Test-time adaptation (TTA) aims to mitigate performance degradation under distribution shifts by updating model parameters during inference. Existing approaches have primarily framed adaptation around affine modulation, focusing on recalibrating normalization layers. This perspective, while effective, overlooks another influential component in representation dynamics: the activation function. We revisit this overlooked space and propose AcTTA, an activation-aware framework that reinterprets conventional activation functions from a learnable perspective and updates them adaptively at test time.
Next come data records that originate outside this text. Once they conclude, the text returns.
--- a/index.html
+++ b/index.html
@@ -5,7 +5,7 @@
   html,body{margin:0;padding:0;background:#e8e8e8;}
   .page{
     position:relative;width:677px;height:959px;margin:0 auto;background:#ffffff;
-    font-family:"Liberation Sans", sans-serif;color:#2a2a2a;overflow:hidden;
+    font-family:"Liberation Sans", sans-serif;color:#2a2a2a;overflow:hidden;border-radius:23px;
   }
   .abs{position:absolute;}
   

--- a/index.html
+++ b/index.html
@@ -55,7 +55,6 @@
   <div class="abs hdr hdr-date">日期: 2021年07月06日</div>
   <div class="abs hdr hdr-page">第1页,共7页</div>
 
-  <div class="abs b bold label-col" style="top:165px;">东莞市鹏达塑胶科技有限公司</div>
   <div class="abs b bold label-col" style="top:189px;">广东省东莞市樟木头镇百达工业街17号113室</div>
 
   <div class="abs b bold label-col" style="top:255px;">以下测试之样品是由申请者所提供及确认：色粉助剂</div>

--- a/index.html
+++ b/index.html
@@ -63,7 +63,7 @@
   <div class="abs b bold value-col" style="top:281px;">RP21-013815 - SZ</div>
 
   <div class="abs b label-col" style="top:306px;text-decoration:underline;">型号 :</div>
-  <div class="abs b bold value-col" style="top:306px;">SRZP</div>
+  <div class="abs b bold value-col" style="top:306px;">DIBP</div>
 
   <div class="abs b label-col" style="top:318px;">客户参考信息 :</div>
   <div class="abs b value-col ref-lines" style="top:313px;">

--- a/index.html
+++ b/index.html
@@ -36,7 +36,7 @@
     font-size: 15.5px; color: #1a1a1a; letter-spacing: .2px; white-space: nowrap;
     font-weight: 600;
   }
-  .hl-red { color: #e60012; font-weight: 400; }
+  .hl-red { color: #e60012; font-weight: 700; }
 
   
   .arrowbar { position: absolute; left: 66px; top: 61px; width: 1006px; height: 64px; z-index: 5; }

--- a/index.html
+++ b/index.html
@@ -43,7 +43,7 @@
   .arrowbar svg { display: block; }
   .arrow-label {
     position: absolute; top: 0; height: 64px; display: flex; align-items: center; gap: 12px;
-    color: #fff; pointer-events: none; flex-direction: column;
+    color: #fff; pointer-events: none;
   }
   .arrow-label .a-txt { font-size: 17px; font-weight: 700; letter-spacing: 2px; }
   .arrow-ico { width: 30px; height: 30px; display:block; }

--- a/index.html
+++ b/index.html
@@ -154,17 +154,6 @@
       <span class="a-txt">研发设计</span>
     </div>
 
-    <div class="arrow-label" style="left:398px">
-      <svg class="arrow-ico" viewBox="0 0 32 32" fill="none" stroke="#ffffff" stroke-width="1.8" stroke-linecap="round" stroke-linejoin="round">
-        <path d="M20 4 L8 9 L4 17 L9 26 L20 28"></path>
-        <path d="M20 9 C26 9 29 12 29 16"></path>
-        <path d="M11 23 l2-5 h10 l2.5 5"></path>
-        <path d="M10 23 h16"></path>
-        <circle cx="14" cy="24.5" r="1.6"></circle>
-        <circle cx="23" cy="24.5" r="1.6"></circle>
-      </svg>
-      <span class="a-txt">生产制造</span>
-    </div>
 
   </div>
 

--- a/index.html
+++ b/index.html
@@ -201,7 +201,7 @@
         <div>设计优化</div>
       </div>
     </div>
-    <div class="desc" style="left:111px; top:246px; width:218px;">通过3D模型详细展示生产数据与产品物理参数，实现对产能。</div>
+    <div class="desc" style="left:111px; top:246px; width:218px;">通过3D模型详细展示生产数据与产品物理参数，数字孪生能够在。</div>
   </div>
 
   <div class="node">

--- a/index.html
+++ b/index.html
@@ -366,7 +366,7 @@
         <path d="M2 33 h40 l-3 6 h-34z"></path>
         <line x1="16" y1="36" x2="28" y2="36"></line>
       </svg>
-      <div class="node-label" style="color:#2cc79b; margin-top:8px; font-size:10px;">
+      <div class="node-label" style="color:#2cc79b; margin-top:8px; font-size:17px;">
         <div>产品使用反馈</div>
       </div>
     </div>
AcTTA reformulates conventional activation functions (e.g., ReLU, GELU) into parameterized forms that shift their response threshold and modulate gradient sensitivity, enabling the network to adjust activation behavior under domain shifts. This functional reparameterization enables continuous adjustment of activation behavior without modifying network weights or requiring source data. Despite its simplicity, AcTTA achieves robust and stable adaptation across diverse corruptions. Across CIFAR10-C, CIFAR100-C, and ImageNet-C, AcTTA consistently surpasses normalization-based TTA methods. Our findings highlight activation adaptation as a compact and effective route toward domain-shift-robust test-time learning, broadening the prevailing affine-centric view of adaptation.